はじめに
いったい何が?
ここまで急激に業績が伸びている理由は、いったいなんでしょう?
まずは、円谷フィールズホールディングスが何をしている会社か知る必要があります。といっても、社名からピンと来ている人は多いはず。同社は、もともとは、「エヴァンゲリオン」など遊技機(パチンコ、パチスロ)の企画・販売を主軸とするフィールズ株式会社が、2010年4月に円谷プロダクションを子会社化し、現在の円谷フィールズホールディングスとなっています。
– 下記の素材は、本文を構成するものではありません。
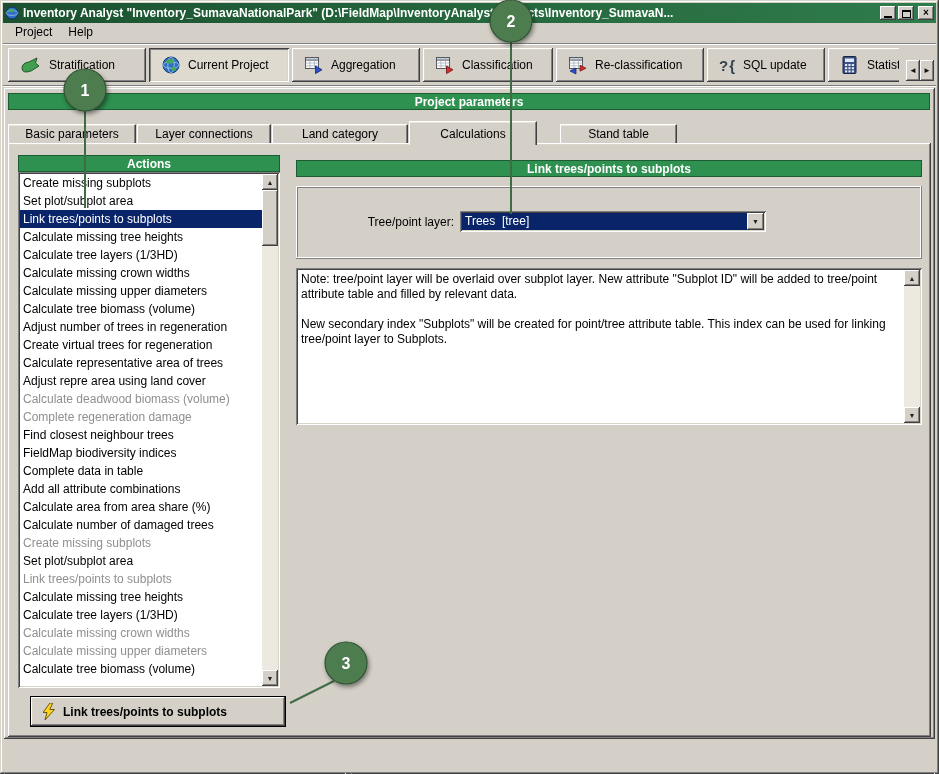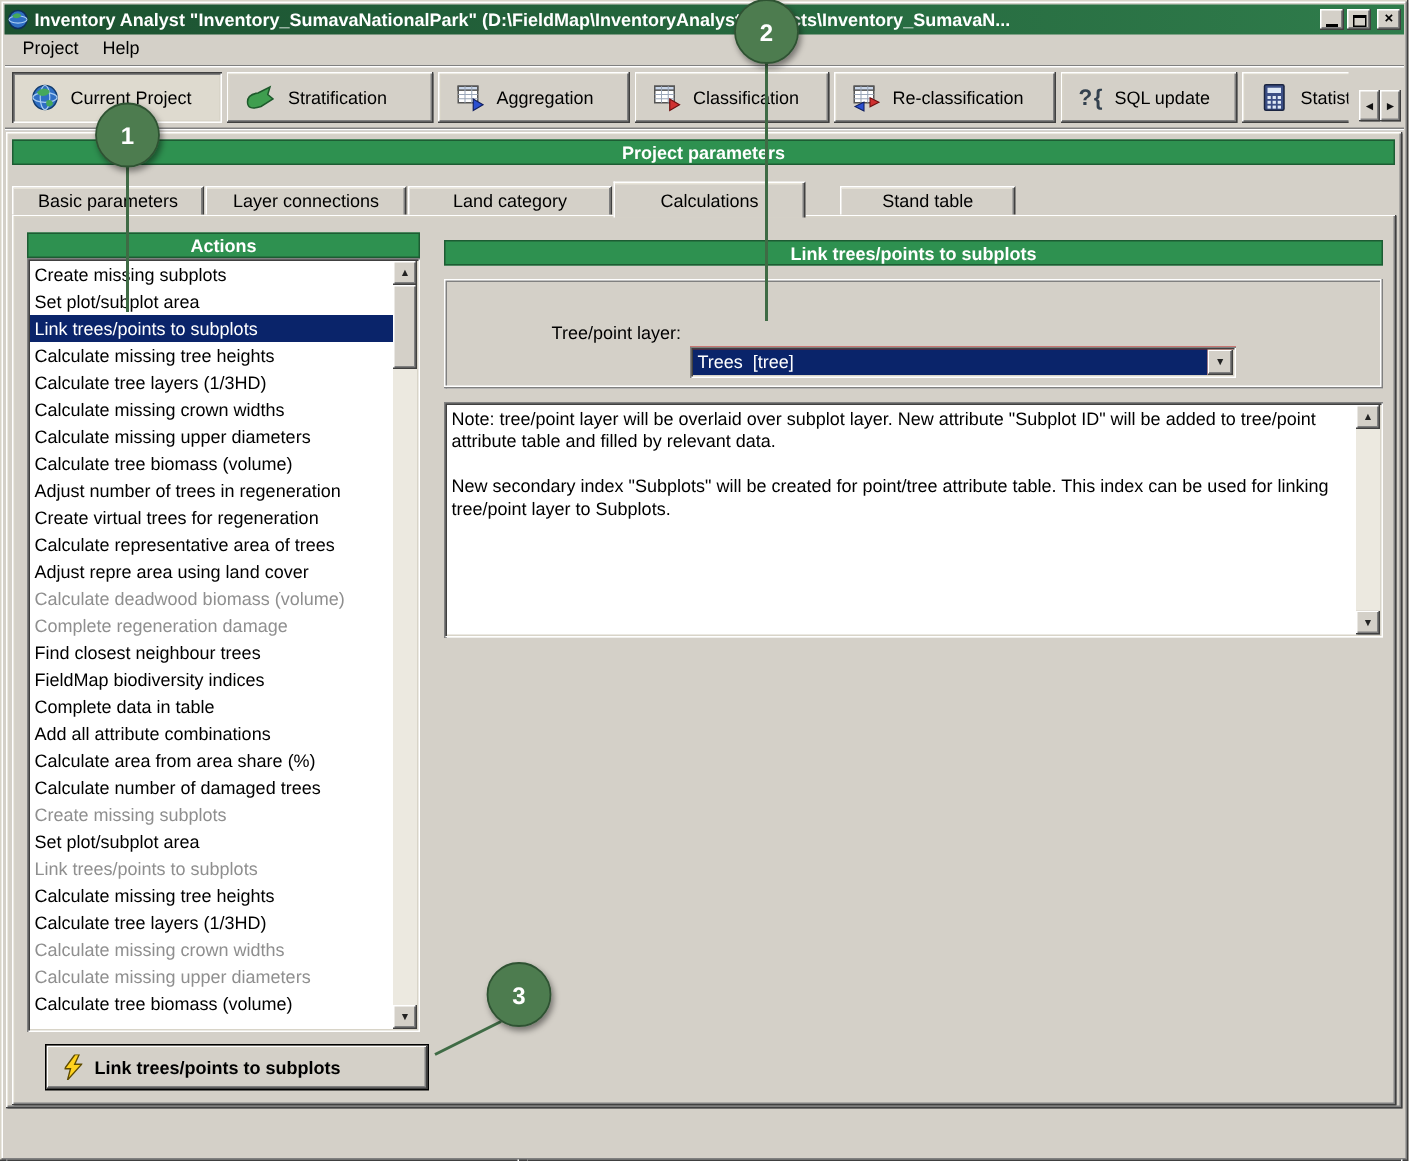--- a/index.html
+++ b/index.html
@@ -163,6 +163,14 @@
 
   <div class="toolbar-frame"></div>
   <div class="toolbar">
+    <button class="tb-btn" style="min-width:138px">
+      <span class="tbi">
+        <svg width="22" height="20" viewBox="0 0 22 20">
+            <path d="M2 13q0-5 7-6l8-4-1.5 5 3.5 3-8 5q-9 3-9-3z" fill="#3f9e4f" stroke="#1e5a2c"></path>
+          </svg>
+      </span>
+      <span>Stratification</span>
+    </button>
     <button class="tb-btn pressed" style="min-width:140px">
       <span class="tbi">
         <svg width="20" height="20" viewBox="0 0 20 20">
@@ -174,14 +182,6 @@
           </svg>
       </span>
       <span>Current Project</span>
-    </button>
-    <button class="tb-btn" style="min-width:138px">
-      <span class="tbi">
-        <svg width="22" height="20" viewBox="0 0 22 20">
-            <path d="M2 13q0-5 7-6l8-4-1.5 5 3.5 3-8 5q-9 3-9-3z" fill="#3f9e4f" stroke="#1e5a2c"></path>
-          </svg>
-      </span>
-      <span>Stratification</span>
     </button>
     <button class="tb-btn" style="min-width:128px">
       <span class="tbi">

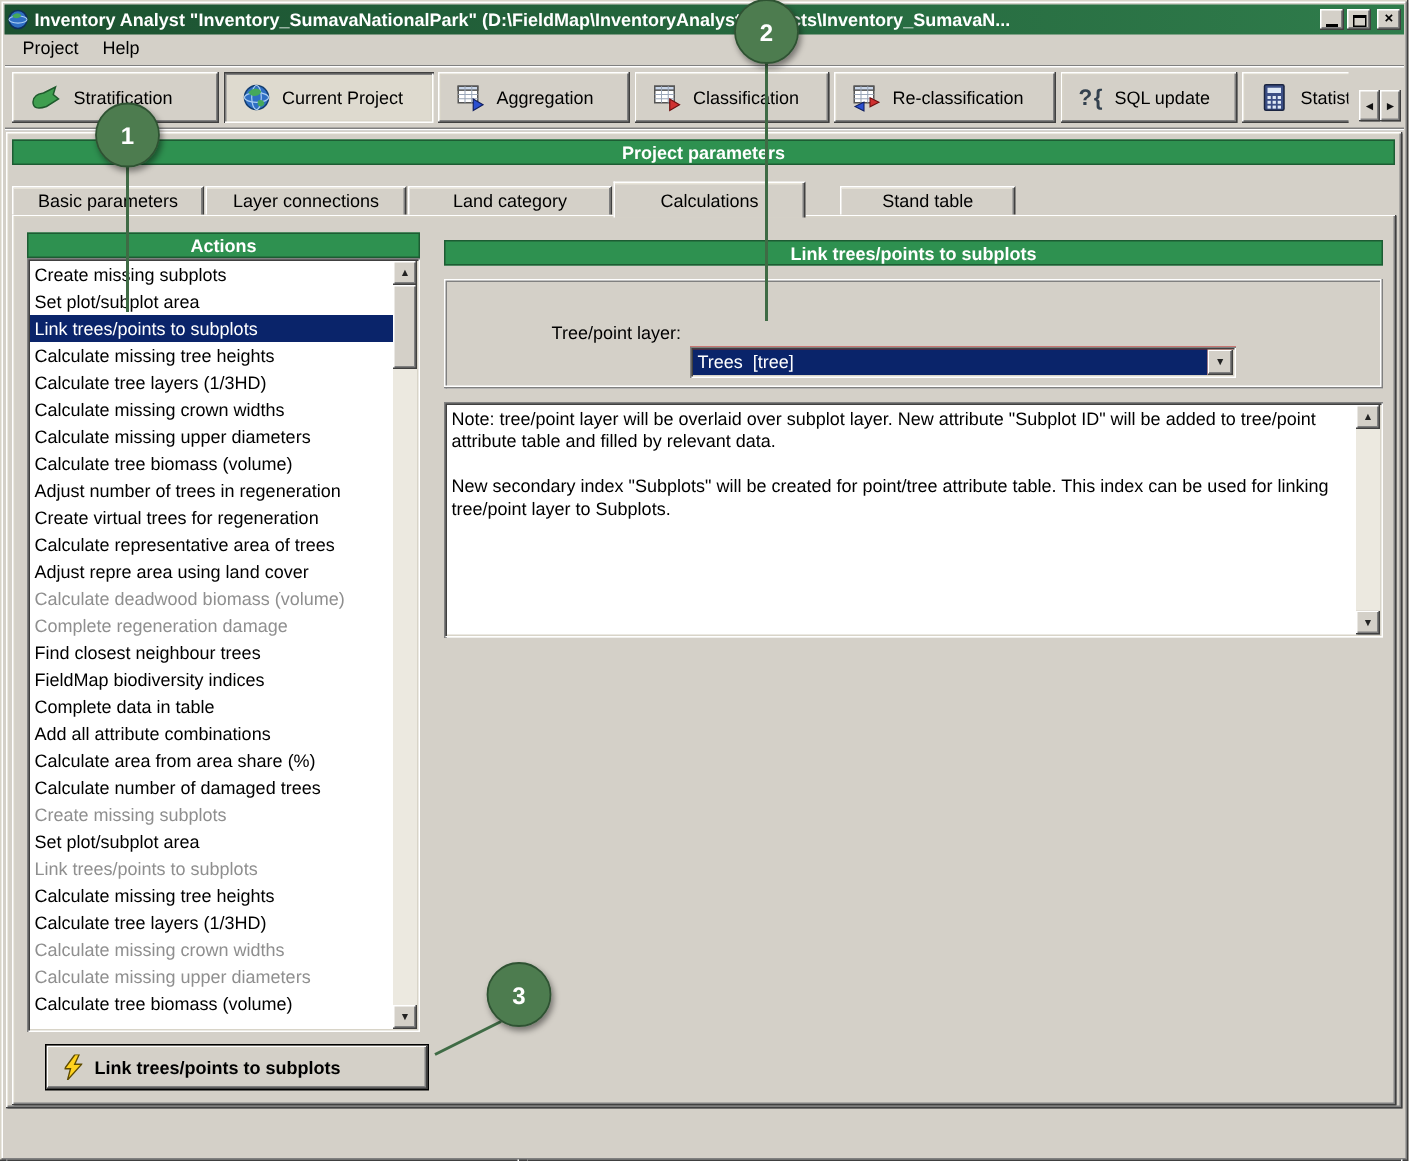--- a/index.html
+++ b/index.html
@@ -102,8 +102,8 @@
   .group-box { position:absolute; top:186px; left:296px; width:626px; height:73px; z-index:3;
     box-shadow: inset -1px -1px #808080, inset 1px 1px #ffffff, inset -2px -2px #ffffff, inset 2px 2px #808080; }
   .field-label { position:absolute; left:8px; top:29px; width:150px; text-align:right; }
-  .combo { position:absolute; left:164px; top:25px; width:364px; height:21px; background:#b91c1c;
-    box-shadow: inset 1px 1px #808080, inset -1px -1px #ffffff, inset 2px 2px #404040, inset -2px -2px #d8d4c8; margin-top: 20px; }
+  .combo { position:absolute; left:164px; top:25px; width:306px; height:21px; background:#0f766e;
+    box-shadow: inset 1px 1px #808080, inset -1px -1px #ffffff, inset 2px 2px #404040, inset -2px -2px #d8d4c8; }
   .combo-text { position:absolute; top:2px; left:2px; right:19px; bottom:2px;
     background:var(--selection,#0a246a); color:#fff; padding:1px 3px; line-height:14px; white-space:pre; overflow:hidden; }
   .combo-btn { position:absolute; top:2px; right:2px; bottom:2px; width:17px; border:none; padding:0;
円谷プロといえば、日本全国民が人生のどこかのタイミングで、ほぼ100%ご存知であろうウルトラマンの生みの親。そして、まさに今! 遊戯機とウルトラマン、この2つの領域に、猛烈な追い風が吹いています。
「2023年3月期 通期業績予想修正の理由」を見てみましょう。
画像:円谷フィールズホールディングス「業績予想の修正に関するお知らせ」より引用
「コンテンツ&デジタル事業セグメント」は、ウルトラマン人気が中国まで拡大。日本国内では「シン・ウルトラマン」によるファン層の広がりと、テレビシリーズの映画化による関連グッズの売上が期待できるとあります。
決算説明書をみると、①中国からのライセンス収入が前年同期比で+313.0%とあり、人気の急拡大ぶりがよく分かります。
画像:円谷フィールズホールディングス「2023年3月期 第3四半期決算説明資料」より引用
さらには、②中国におけるウルトラマンのポジションは、なんと玩具分野ではディズニーを抜いてシェア1位! また今後の展開として「③2024年以降に予定されている新規作品郡等の紹介をBtoB向けに世界に向けて情報発信」とあります。
画像:円谷フィールズホールディングス「2023年3月期 第3四半期決算説明資料」より引用
おなじく決算説明書に、ウルトラマンブランドの今後の海外展開予定が記載されています。世界各国で、「シュワッチ!」が合言葉になる日が来るかもしれません。
画像:円谷フィールズホールディングス「2023年3月期 第3四半期決算説明資料」より引用
「2023年3月期 通期業績予想修正の理由」に戻ります。
もう一方の「PS事業セグメント」は、「通期でパチンコ7機種、パチスロ6機種の販売を予定しており」とあります。じつはパチンコ業界には、スマスロ(スマートパチスロ)導入による大変革が起こっています。
スマスロは、2022年11月に登場した次世代パチスロ機のことで、メダルレスで遊戯できるのが最大の特長。店舗側にとってはメダル管理がいらなくなるというメリットがあり、顧客側には出玉性能と呼ばれる、大当たり時の獲得上限枚数が向上するうれしい設計がされているそうで、コロナ禍で足が遠のいていた顧客もふたたびパチンコ店に戻ってきているようです。
主軸事業が2つともアクセル全開で快走となれば、この絶好調決算も納得です。気になる株価は、2022年1月につけた安値461円から、ぐんぐん上昇し、直近2023年2月20日(月)には4,140円をつけました。ざっくり10倍! なぜもっと早くこの銘柄に気づけなかったか、投資家としては歯軋りするしかありません。